TASK DETAILS: The data is to be retyped in full, exactly.

[Opening RECORDS FOR THIS EXERCISE section]

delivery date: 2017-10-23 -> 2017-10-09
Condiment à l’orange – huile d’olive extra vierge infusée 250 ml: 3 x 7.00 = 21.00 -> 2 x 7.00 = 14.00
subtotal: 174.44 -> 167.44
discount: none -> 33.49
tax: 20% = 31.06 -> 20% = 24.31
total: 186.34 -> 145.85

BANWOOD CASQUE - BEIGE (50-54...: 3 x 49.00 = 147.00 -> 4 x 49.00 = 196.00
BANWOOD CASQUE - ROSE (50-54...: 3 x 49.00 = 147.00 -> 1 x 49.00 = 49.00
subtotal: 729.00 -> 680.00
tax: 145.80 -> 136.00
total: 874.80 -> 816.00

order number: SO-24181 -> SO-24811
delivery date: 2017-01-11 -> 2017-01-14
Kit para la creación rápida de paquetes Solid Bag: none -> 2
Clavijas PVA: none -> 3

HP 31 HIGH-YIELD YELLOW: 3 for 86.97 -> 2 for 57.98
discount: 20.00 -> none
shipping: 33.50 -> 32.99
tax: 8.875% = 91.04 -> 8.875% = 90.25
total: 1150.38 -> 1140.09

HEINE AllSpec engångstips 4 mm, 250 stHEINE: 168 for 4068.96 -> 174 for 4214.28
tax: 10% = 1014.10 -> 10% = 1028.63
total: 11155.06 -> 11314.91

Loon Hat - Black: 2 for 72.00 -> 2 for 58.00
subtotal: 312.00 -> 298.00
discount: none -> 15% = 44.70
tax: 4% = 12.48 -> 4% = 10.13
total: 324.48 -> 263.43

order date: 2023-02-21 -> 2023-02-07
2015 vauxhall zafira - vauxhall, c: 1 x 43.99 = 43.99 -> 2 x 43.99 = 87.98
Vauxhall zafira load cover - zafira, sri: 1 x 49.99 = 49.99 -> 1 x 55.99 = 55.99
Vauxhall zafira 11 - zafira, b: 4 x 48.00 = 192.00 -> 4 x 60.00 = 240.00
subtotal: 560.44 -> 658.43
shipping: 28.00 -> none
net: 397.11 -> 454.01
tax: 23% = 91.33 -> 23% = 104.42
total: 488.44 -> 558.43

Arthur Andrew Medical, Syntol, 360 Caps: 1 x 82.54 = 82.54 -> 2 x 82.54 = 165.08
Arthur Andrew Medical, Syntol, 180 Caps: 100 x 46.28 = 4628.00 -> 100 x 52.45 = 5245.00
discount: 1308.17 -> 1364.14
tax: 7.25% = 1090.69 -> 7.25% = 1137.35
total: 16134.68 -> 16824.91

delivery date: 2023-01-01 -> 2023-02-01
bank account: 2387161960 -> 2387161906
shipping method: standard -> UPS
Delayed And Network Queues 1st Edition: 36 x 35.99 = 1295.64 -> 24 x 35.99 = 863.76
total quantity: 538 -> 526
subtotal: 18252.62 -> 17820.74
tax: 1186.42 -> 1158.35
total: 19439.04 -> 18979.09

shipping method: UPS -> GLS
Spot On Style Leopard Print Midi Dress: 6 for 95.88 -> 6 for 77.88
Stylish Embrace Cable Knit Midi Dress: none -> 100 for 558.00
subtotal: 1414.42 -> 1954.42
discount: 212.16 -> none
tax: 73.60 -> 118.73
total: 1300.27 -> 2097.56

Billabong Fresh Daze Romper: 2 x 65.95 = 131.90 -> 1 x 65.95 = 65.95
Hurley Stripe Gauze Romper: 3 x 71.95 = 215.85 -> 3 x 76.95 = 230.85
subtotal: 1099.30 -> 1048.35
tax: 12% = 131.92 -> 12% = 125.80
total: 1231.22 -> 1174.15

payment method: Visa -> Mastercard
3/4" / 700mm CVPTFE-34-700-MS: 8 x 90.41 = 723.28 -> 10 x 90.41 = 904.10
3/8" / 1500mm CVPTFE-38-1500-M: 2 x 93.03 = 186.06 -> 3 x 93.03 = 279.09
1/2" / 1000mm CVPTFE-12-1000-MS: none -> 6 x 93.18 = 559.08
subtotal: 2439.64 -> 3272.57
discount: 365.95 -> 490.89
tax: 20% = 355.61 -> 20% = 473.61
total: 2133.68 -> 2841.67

[Closing RECORDS FOR THIS EXERCISE section]

RESPONSE TO THE TASK:
delivery date: 2017-10-23 -> 2017-10-09
Condiment à l’orange – huile d’olive extra vierge infusée 250 ml: 3 x 7.00 = 21.00 -> 2 x 7.00 = 14.00
subtotal: 174.44 -> 167.44
discount: none -> 33.49
tax: 20% = 31.06 -> 20% = 24.31
total: 186.34 -> 145.85

BANWOOD CASQUE - BEIGE (50-54...: 3 x 49.00 = 147.00 -> 4 x 49.00 = 196.00
BANWOOD CASQUE - ROSE (50-54...: 3 x 49.00 = 147.00 -> 1 x 49.00 = 49.00
subtotal: 729.00 -> 680.00
tax: 145.80 -> 136.00
total: 874.80 -> 816.00

order number: SO-24181 -> SO-24811
delivery date: 2017-01-11 -> 2017-01-14
Kit para la creación rápida de paquetes Solid Bag: none -> 2
Clavijas PVA: none -> 3

HP 31 HIGH-YIELD YELLOW: 3 for 86.97 -> 2 for 57.98
discount: 20.00 -> none
shipping: 33.50 -> 32.99
tax: 8.875% = 91.04 -> 8.875% = 90.25
total: 1150.38 -> 1140.09

HEINE AllSpec engångstips 4 mm, 250 stHEINE: 168 for 4068.96 -> 174 for 4214.28
tax: 10% = 1014.10 -> 10% = 1028.63
total: 11155.06 -> 11314.91

Loon Hat - Black: 2 for 72.00 -> 2 for 58.00
subtotal: 312.00 -> 298.00
discount: none -> 15% = 44.70
tax: 4% = 12.48 -> 4% = 10.13
total: 324.48 -> 263.43

order date: 2023-02-21 -> 2023-02-07
2015 vauxhall zafira - vauxhall, c: 1 x 43.99 = 43.99 -> 2 x 43.99 = 87.98
Vauxhall zafira load cover - zafira, sri: 1 x 49.99 = 49.99 -> 1 x 55.99 = 55.99
Vauxhall zafira 11 - zafira, b: 4 x 48.00 = 192.00 -> 4 x 60.00 = 240.00
subtotal: 560.44 -> 658.43
shipping: 28.00 -> none
net: 397.11 -> 454.01
tax: 23% = 91.33 -> 23% = 104.42
total: 488.44 -> 558.43

Arthur Andrew Medical, Syntol, 360 Caps: 1 x 82.54 = 82.54 -> 2 x 82.54 = 165.08
Arthur Andrew Medical, Syntol, 180 Caps: 100 x 46.28 = 4628.00 -> 100 x 52.45 = 5245.00
discount: 1308.17 -> 1364.14
tax: 7.25% = 1090.69 -> 7.25% = 1137.35
total: 16134.68 -> 16824.91

delivery date: 2023-01-01 -> 2023-02-01
bank account: 2387161960 -> 2387161906
shipping method: standard -> UPS
Delayed And Network Queues 1st Edition: 36 x 35.99 = 1295.64 -> 24 x 35.99 = 863.76
total quantity: 538 -> 526
subtotal: 18252.62 -> 17820.74
tax: 1186.42 -> 1158.35
total: 19439.04 -> 18979.09

shipping method: UPS -> GLS
Spot On Style Leopard Print Midi Dress: 6 for 95.88 -> 6 for 77.88
Stylish Embrace Cable Knit Midi Dress: none -> 100 for 558.00
subtotal: 1414.42 -> 1954.42
discount: 212.16 -> none
tax: 73.60 -> 118.73
total: 1300.27 -> 2097.56

Billabong Fresh Daze Romper: 2 x 65.95 = 131.90 -> 1 x 65.95 = 65.95
Hurley Stripe Gauze Romper: 3 x 71.95 = 215.85 -> 3 x 76.95 = 230.85
subtotal: 1099.30 -> 1048.35
tax: 12% = 131.92 -> 12% = 125.80
total: 1231.22 -> 1174.15

payment method: Visa -> Mastercard
3/4" / 700mm CVPTFE-34-700-MS: 8 x 90.41 = 723.28 -> 10 x 90.41 = 904.10
3/8" / 1500mm CVPTFE-38-1500-M: 2 x 93.03 = 186.06 -> 3 x 93.03 = 279.09
1/2" / 1000mm CVPTFE-12-1000-MS: none -> 6 x 93.18 = 559.08
subtotal: 2439.64 -> 3272.57
discount: 365.95 -> 490.89
tax: 20% = 355.61 -> 20% = 473.61
total: 2133.68 -> 2841.67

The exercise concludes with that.